ABOUT THIS TASK: Look through the lines below for the word "commands", and copy every line that has it.

EXERCISE INPUT:

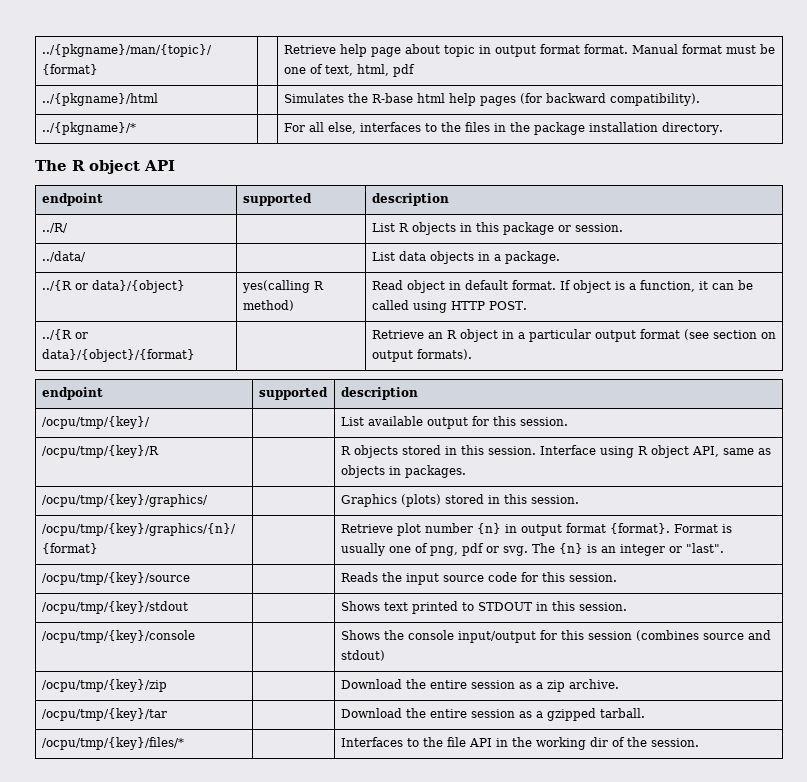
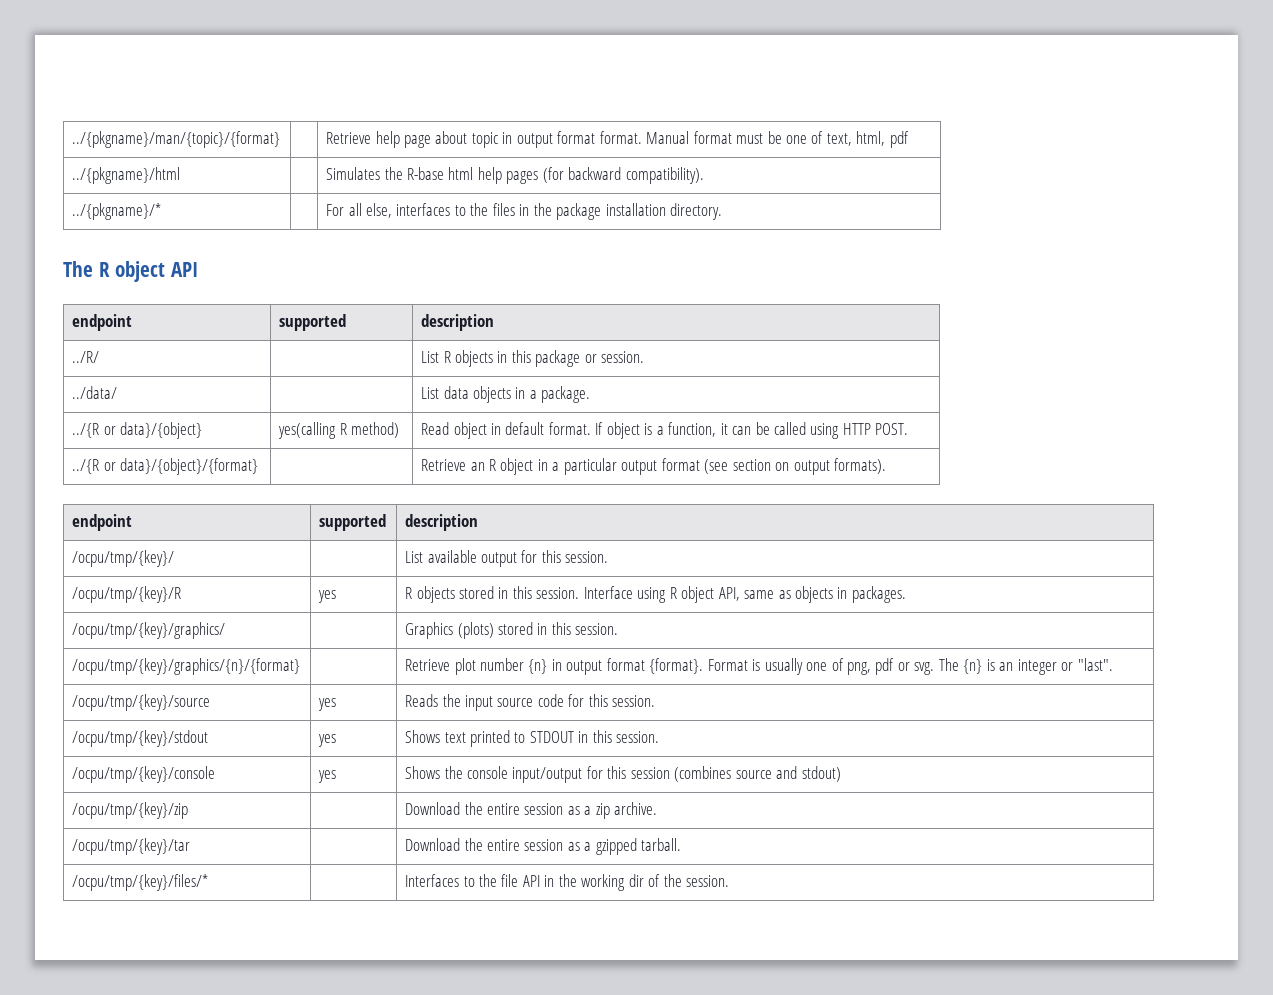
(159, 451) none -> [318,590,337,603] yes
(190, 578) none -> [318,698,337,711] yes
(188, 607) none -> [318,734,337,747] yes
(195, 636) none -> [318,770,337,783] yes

...

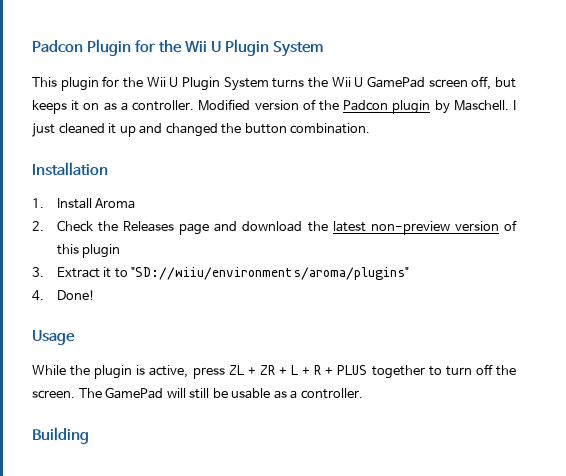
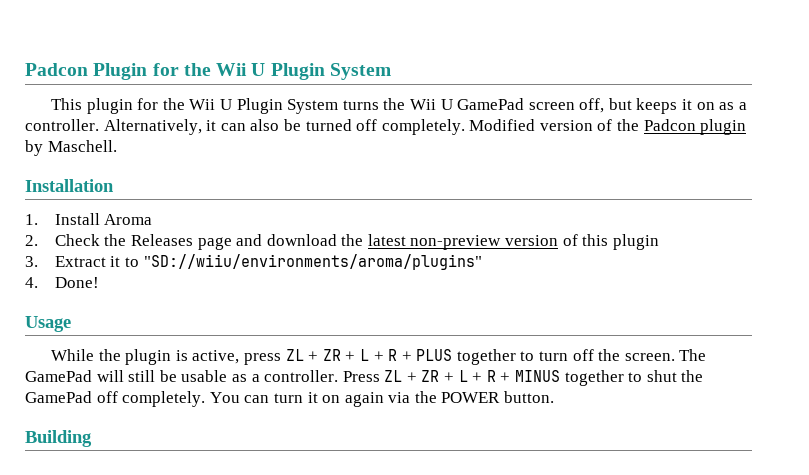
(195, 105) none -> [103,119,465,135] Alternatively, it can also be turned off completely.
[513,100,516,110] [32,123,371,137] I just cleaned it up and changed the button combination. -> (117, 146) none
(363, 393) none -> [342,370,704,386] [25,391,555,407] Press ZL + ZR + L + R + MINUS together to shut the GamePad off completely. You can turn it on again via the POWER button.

...

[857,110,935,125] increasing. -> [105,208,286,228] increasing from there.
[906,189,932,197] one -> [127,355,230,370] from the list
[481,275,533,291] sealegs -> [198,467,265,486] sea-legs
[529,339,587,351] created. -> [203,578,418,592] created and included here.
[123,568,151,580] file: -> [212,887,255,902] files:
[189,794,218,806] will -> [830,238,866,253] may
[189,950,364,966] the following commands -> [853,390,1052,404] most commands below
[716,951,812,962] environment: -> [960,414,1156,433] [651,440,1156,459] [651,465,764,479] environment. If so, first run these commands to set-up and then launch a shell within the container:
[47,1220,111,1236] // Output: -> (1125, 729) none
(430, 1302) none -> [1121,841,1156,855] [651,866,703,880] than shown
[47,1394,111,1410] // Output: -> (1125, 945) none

SOLUTION:
[189,950,364,966] the following commands -> [853,390,1052,404] most commands below
[716,951,812,962] environment: -> [960,414,1156,433] [651,440,1156,459] [651,465,764,479] environment. If so, first run these commands to set-up and then launch a shell within the container:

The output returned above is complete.